The Michigan Association of Chiefs of Police say a bill in the state Senate would handcuff their ability to combat drug crimes.
But lawmakers say the bill would reinstate due process.
Civil asset forfeiture allows officers to seize property they suspect is involved with illegal activity - without pressing charges.
A bill in the state senate would require a conviction before police can seize property worth under 50-thousand dollars.
Bill sponsor, Republican Representative Peter Lucido said the forfeiture program needs more checks and balances.
“You’re not going to take my money or my property and tell me I’m guilty of something until you prove it. That’s what this is all about: fairness, justice, and most importantly: due process.”
Robert Stevenson with the Michigan Association of Chiefs of Police said checks and balances are already in place.
“We have to prove that there’s a nexus between anything we seize and narcotics trafficking and we have to prove that with clear and convincing evidence.”
But Lucido said the current standard is fairly subjective.
“They discern whether or not they believe the assets are required as a result of drugs.”
Lucido said these subjective measures can incentivize departments to seize assets to pad police budgets.
Stevenson said that just isn’t the case.
“No police department can seize enough money to run their police department. That just doesn’t happen. And don’t forget on any of these cases the prosecutor has to be involved. There are checks and balances - which there should be.”

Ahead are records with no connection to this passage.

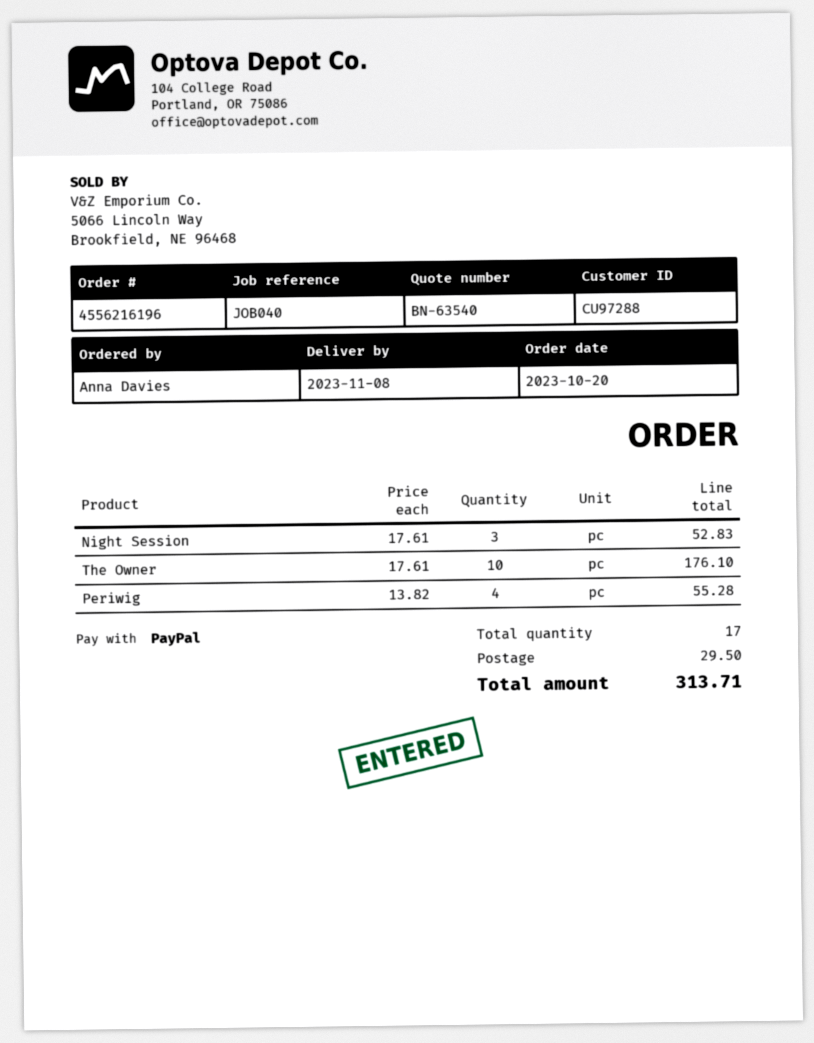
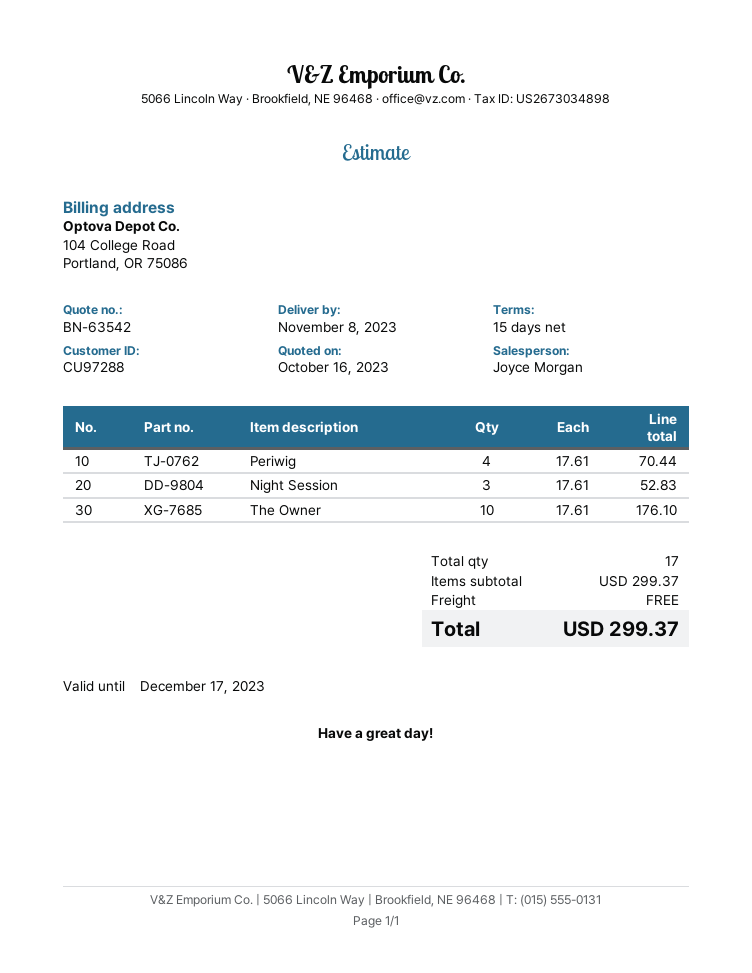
quote number: BN-63540 -> BN-63542
Periwig: 4 x 13.82 = 55.28 -> 4 x 17.61 = 70.44
shipping: 29.50 -> 0.00
total: 313.71 -> 299.37

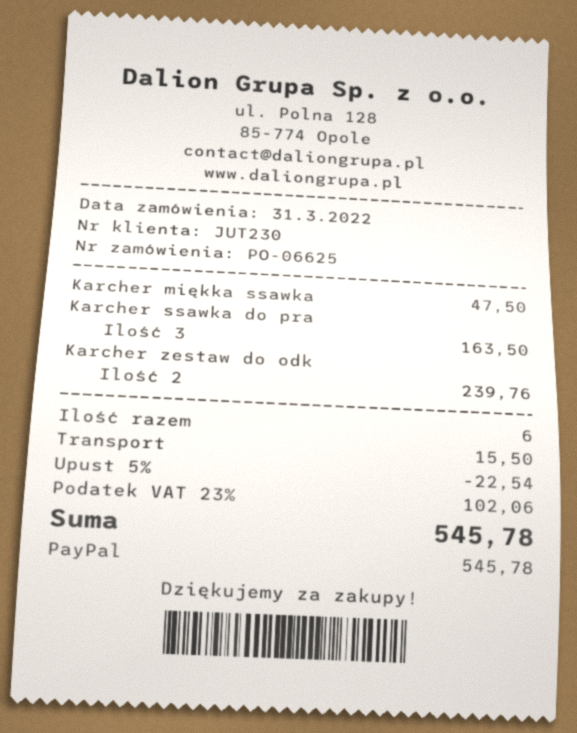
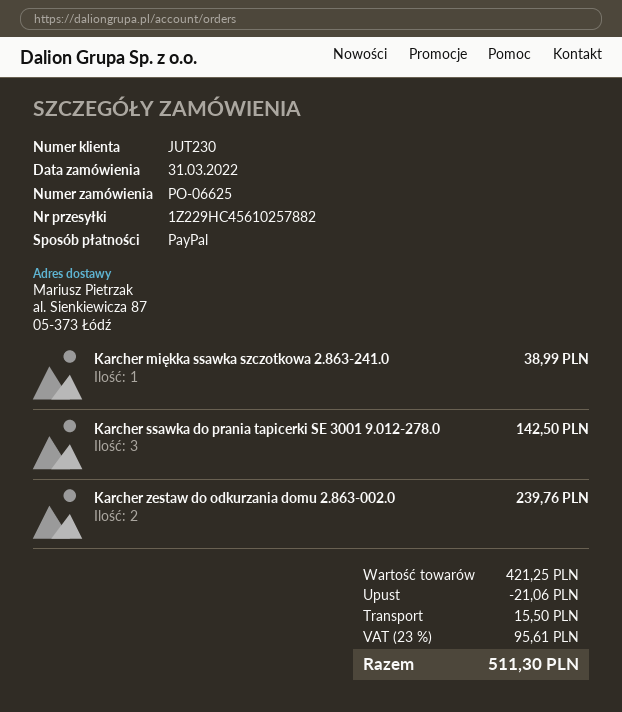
Karcher miękka ssawka: 1 for 47.50 -> 1 for 38.99
Karcher ssawka do pra: 3 for 163.50 -> 3 for 142.50
discount: 22.54 -> 21.06
tax: 23% = 102.06 -> 23% = 95.61
total: 545.78 -> 511.30

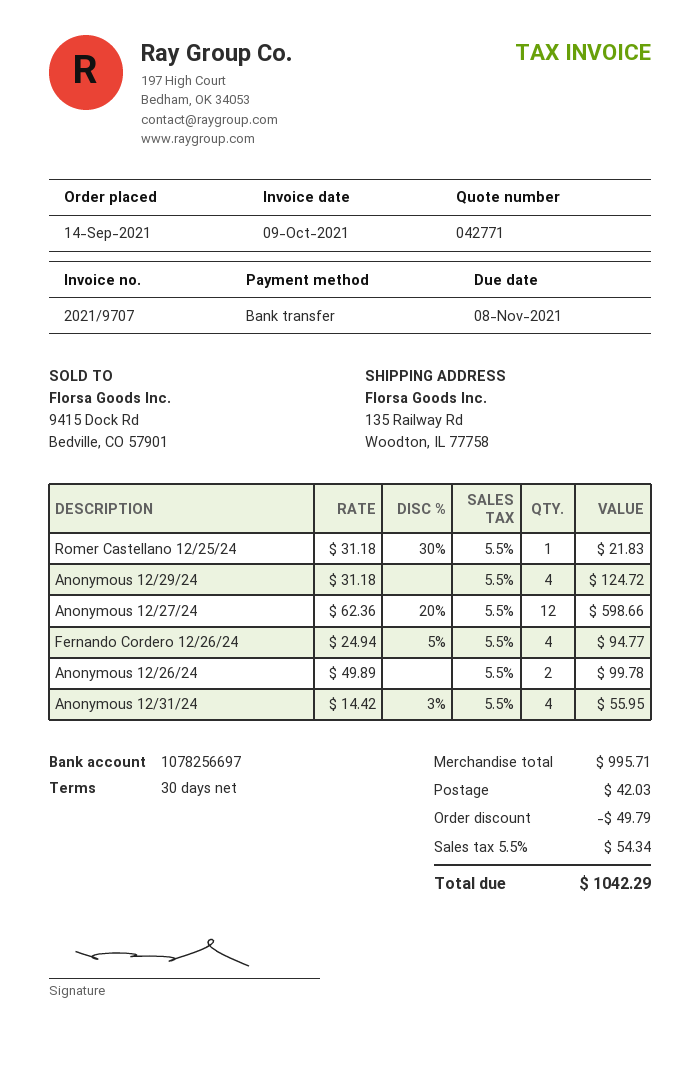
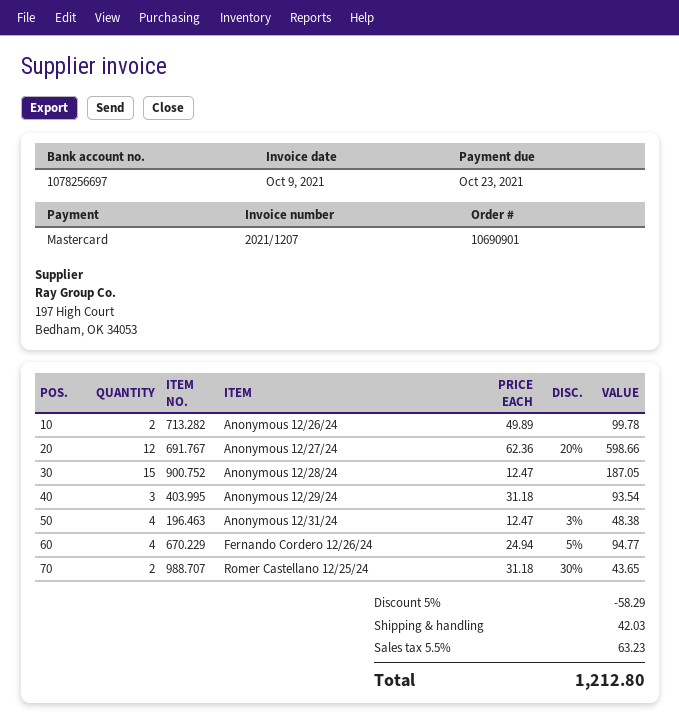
invoice number: 2021/9707 -> 2021/1207
due date: 2021-11-08 -> 2021-10-23
payment method: bank transfer -> Mastercard
Romer Castellano 12/25/24: 1 x 31.18 - 30% = 21.83 -> 2 x 31.18 - 30% = 43.65
Anonymous 12/29/24: 4 x 31.18 = 124.72 -> 3 x 31.18 = 93.54
Anonymous 12/31/24: 4 x 14.42 - 3% = 55.95 -> 4 x 12.47 - 3% = 48.38
Anonymous 12/28/24: none -> 15 x 12.47 = 187.05
discount: 49.79 -> 58.29
tax: 5.5% = 54.34 -> 5.5% = 63.23
total: 1042.29 -> 1212.80

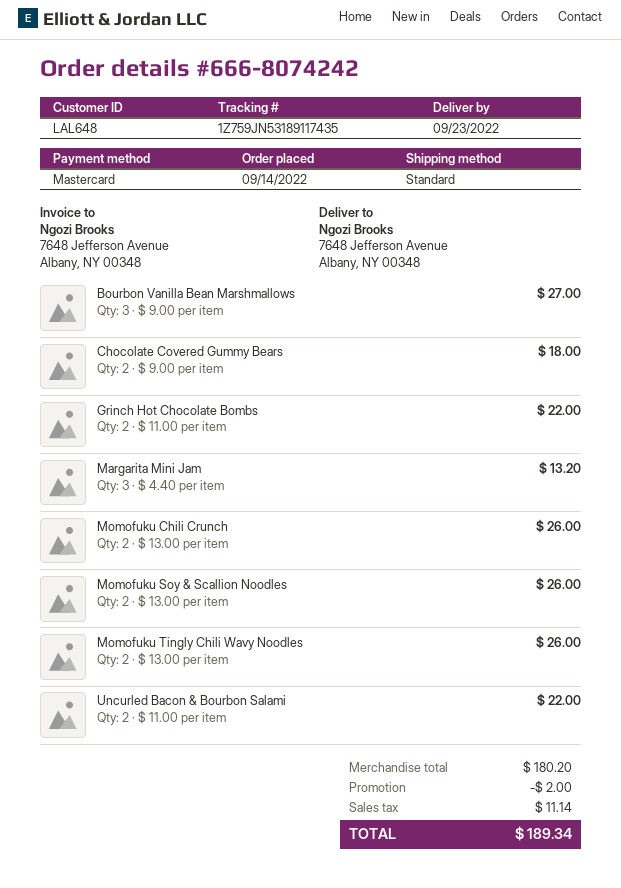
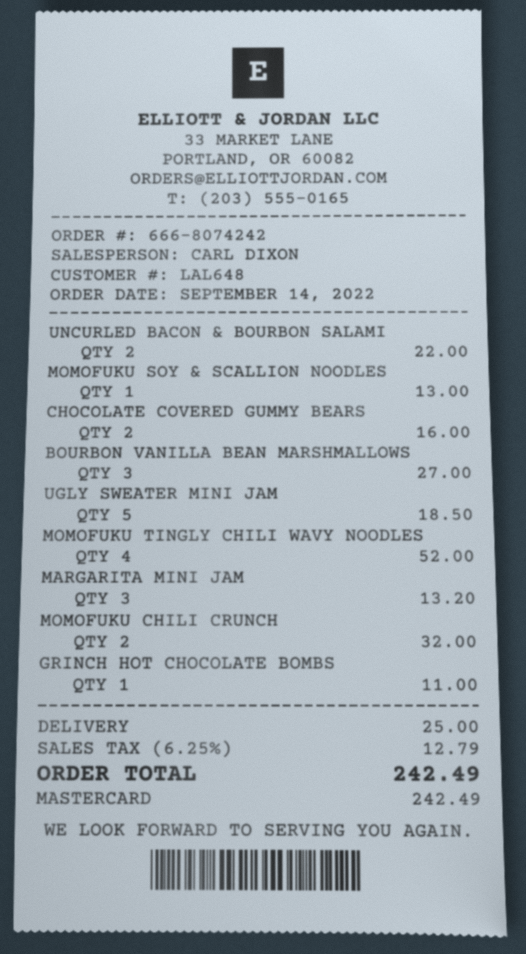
Chocolate Covered Gummy Bears: 2 for 18.00 -> 2 for 16.00
Grinch Hot Chocolate Bombs: 2 for 22.00 -> 1 for 11.00
Momofuku Chili Crunch: 2 for 26.00 -> 2 for 32.00
Momofuku Soy & Scallion Noodles: 2 for 26.00 -> 1 for 13.00
Momofuku Tingly Chili Wavy Noodles: 2 for 26.00 -> 4 for 52.00
UGLY SWEATER MINI JAM: none -> 5 for 18.50
discount: 2.00 -> none
shipping: none -> 25.00
tax: 11.14 -> 12.79
total: 189.34 -> 242.49

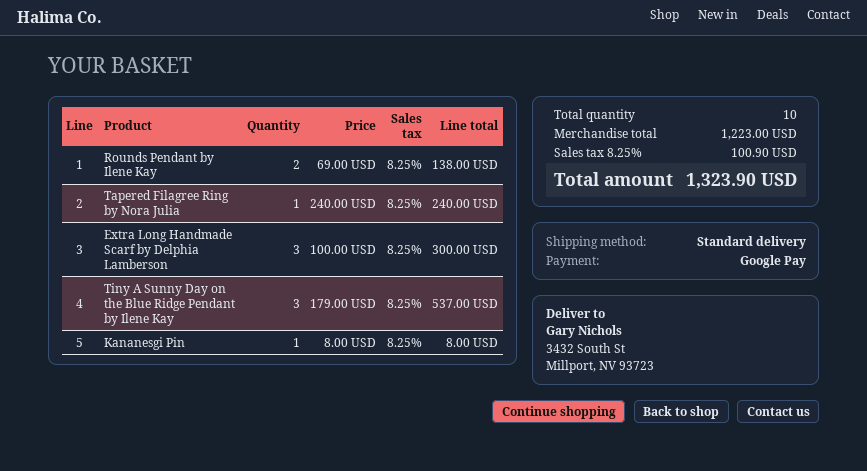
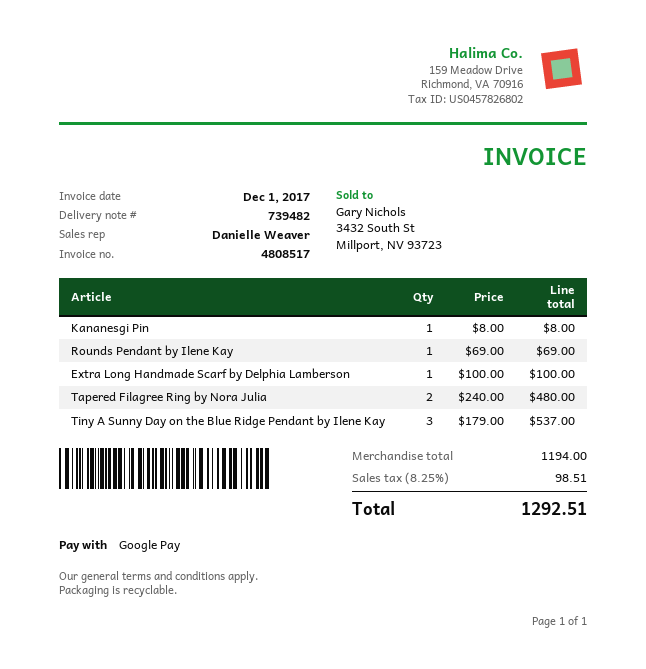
Rounds Pendant by Ilene Kay: 2 x 69.00 = 138.00 -> 1 x 69.00 = 69.00
Tapered Filagree Ring by Nora Julia: 1 x 240.00 = 240.00 -> 2 x 240.00 = 480.00
Extra Long Handmade Scarf by Delphia Lamberson: 3 x 100.00 = 300.00 -> 1 x 100.00 = 100.00
subtotal: 1223.00 -> 1194.00
tax: 8.25% = 100.90 -> 8.25% = 98.51
total: 1323.90 -> 1292.51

According to the 2017 Police Forfeiture Report state proceeds from forfeiture were worth over 12 million dollars.
Lucido pointed out that while people can contest property seizure in court it often requires money that has been seized by police.
Police are not currently required to return property if charges are not brought or if a person is acquitted.
The bill passed out of house and has been referred to a Senate Committee.